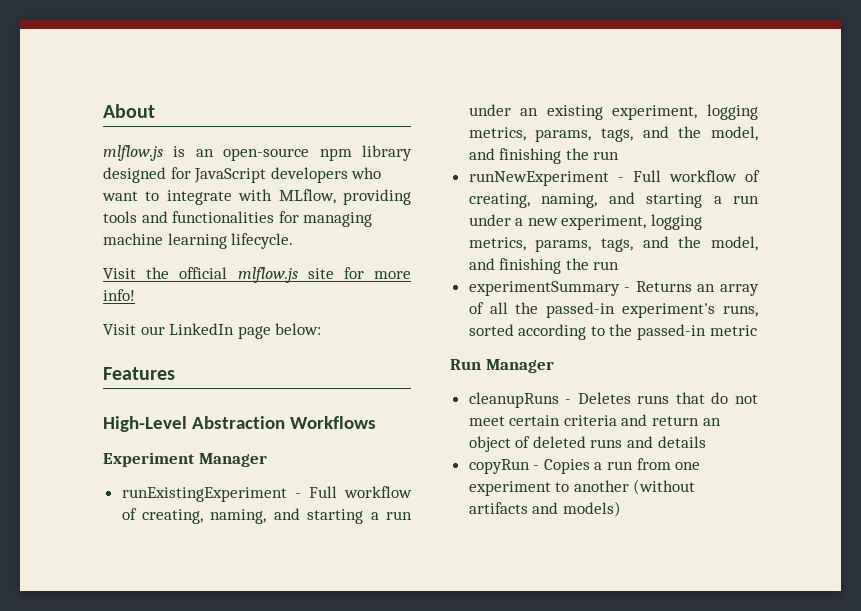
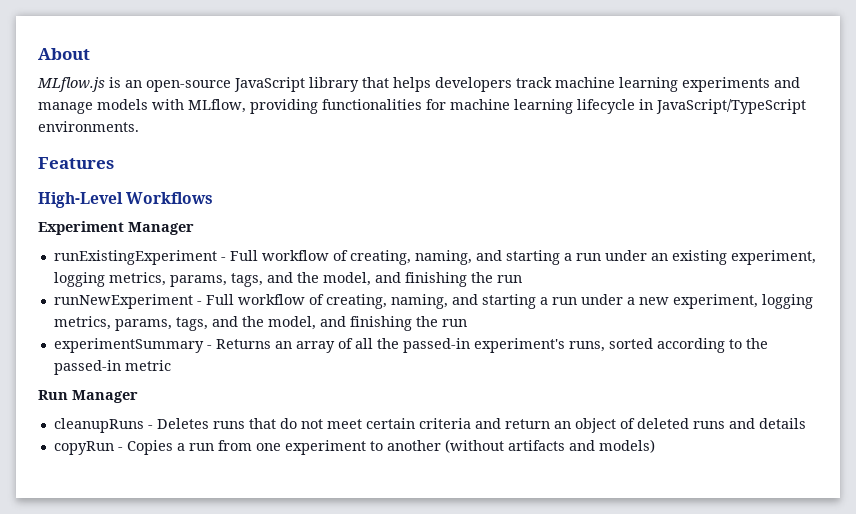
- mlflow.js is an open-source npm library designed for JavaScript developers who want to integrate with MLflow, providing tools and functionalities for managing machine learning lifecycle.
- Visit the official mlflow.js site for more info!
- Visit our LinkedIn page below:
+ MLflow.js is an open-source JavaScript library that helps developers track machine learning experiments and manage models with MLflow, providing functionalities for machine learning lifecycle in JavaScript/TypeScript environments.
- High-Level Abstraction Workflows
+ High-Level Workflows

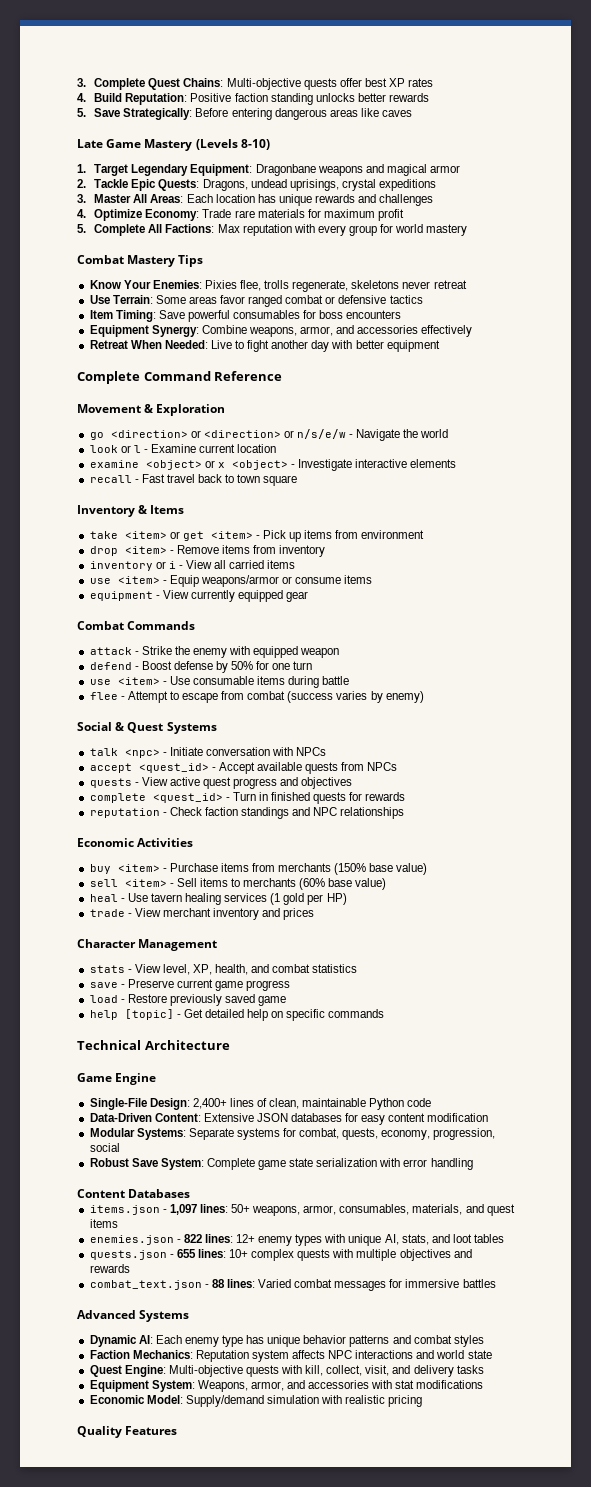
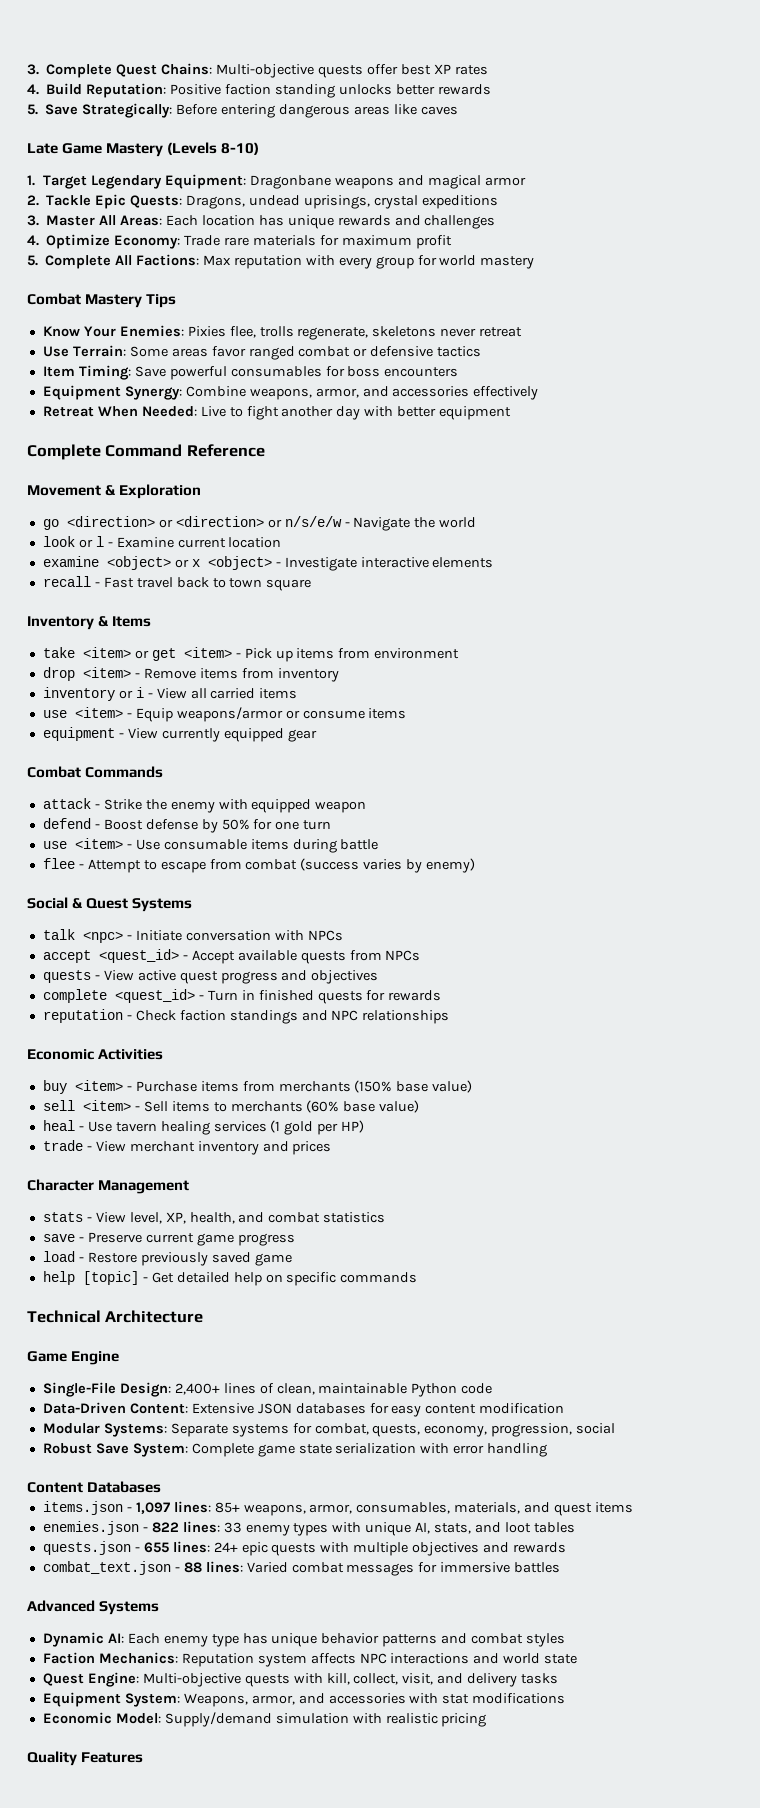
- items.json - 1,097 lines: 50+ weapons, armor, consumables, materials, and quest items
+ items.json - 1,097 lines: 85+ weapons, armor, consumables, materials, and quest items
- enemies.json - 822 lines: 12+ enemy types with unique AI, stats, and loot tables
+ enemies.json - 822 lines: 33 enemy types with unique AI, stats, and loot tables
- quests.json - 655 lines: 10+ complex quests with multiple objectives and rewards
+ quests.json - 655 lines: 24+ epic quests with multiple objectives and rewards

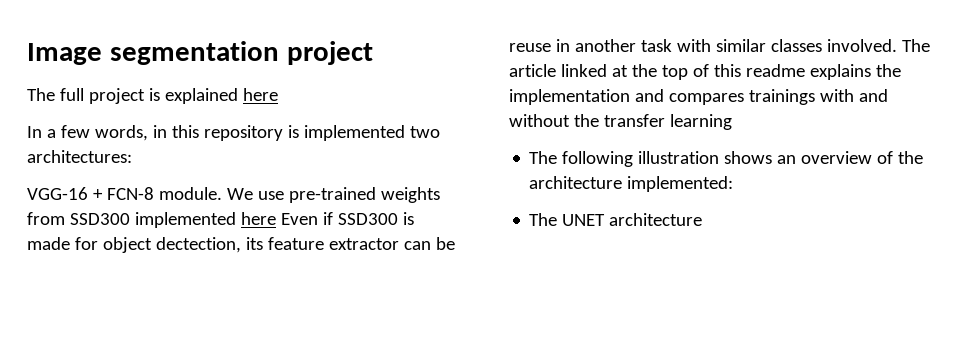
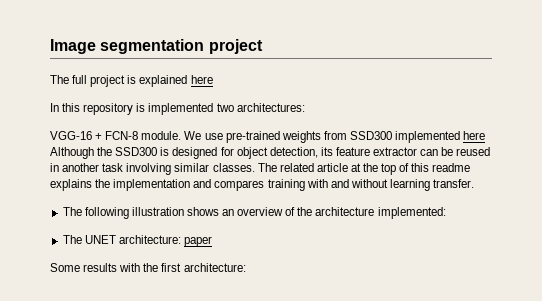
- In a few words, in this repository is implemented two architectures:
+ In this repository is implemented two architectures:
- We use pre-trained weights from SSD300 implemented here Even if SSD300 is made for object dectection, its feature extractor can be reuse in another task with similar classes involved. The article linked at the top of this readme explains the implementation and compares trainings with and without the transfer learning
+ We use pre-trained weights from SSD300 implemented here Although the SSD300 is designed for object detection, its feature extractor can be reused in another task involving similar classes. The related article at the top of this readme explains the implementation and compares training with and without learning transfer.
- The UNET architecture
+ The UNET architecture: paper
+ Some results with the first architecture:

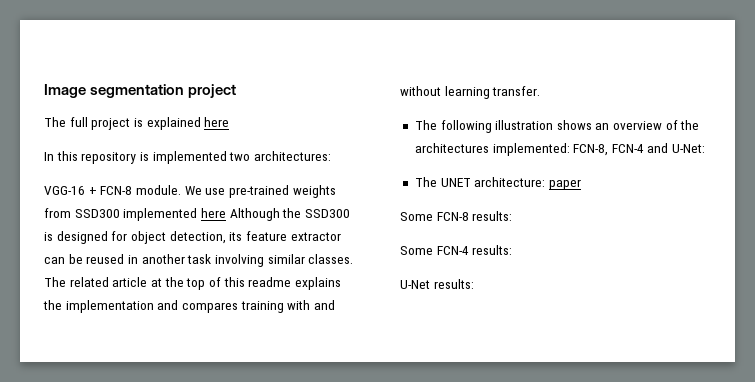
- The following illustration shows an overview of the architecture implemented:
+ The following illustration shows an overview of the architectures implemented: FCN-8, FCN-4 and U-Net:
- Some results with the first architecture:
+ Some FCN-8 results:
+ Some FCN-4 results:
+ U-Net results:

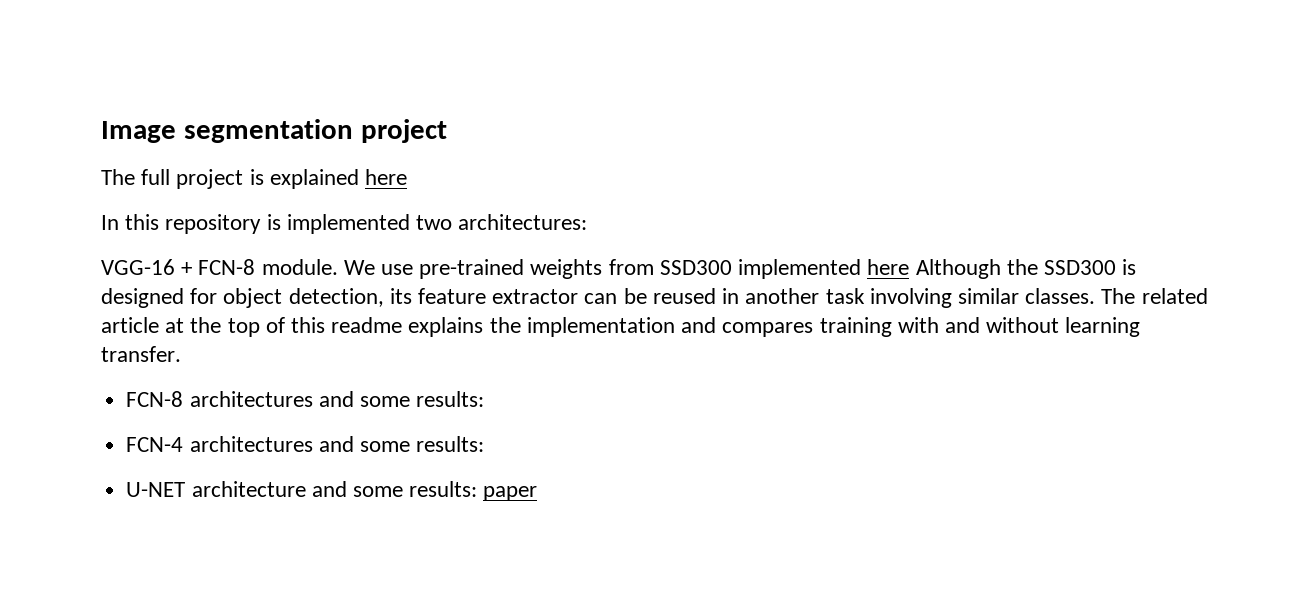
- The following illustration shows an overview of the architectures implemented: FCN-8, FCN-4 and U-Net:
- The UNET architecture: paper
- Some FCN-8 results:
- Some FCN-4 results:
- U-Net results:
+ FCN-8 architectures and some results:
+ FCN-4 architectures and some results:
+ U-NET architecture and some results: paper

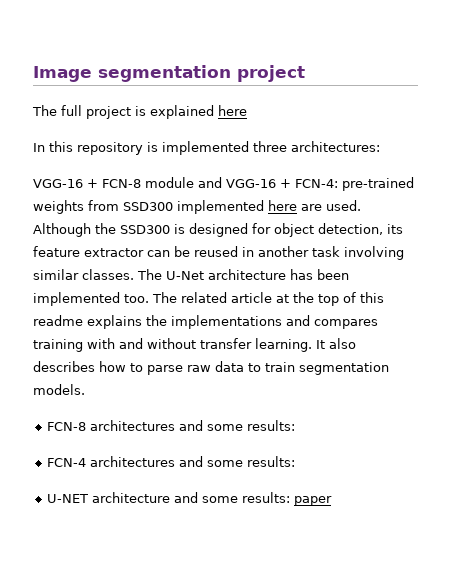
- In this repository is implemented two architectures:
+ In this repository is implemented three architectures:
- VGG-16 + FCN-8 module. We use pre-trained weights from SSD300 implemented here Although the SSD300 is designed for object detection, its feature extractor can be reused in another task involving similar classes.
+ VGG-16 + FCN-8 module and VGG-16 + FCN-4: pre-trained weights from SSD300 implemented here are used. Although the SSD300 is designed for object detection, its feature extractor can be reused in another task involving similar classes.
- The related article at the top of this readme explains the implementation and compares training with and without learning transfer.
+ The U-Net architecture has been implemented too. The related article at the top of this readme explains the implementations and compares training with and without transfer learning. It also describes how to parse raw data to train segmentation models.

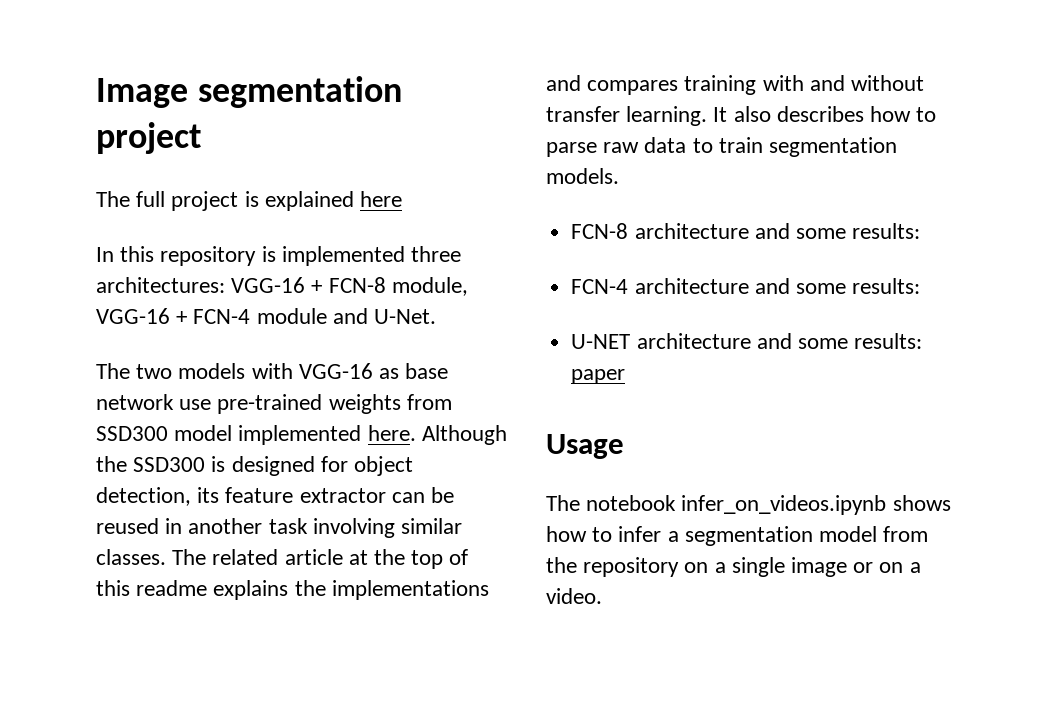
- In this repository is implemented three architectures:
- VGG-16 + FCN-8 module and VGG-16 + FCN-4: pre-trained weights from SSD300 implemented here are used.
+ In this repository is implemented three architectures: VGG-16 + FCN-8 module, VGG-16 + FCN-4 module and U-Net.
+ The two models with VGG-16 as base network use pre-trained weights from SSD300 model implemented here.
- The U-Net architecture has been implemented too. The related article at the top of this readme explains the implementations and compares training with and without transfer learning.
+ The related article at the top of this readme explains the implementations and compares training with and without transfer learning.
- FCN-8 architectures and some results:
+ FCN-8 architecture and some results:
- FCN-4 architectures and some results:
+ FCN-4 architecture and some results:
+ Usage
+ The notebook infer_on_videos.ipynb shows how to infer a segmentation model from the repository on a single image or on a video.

+-------+

■ TASK GOAL
For this exercise, return every line from the data that holds the string "stats".

■ RESPONSE FOR THIS EXERCISE
- enemies.json - 822 lines: 12+ enemy types with unique AI, stats, and loot tables
+ enemies.json - 822 lines: 33 enemy types with unique AI, stats, and loot tables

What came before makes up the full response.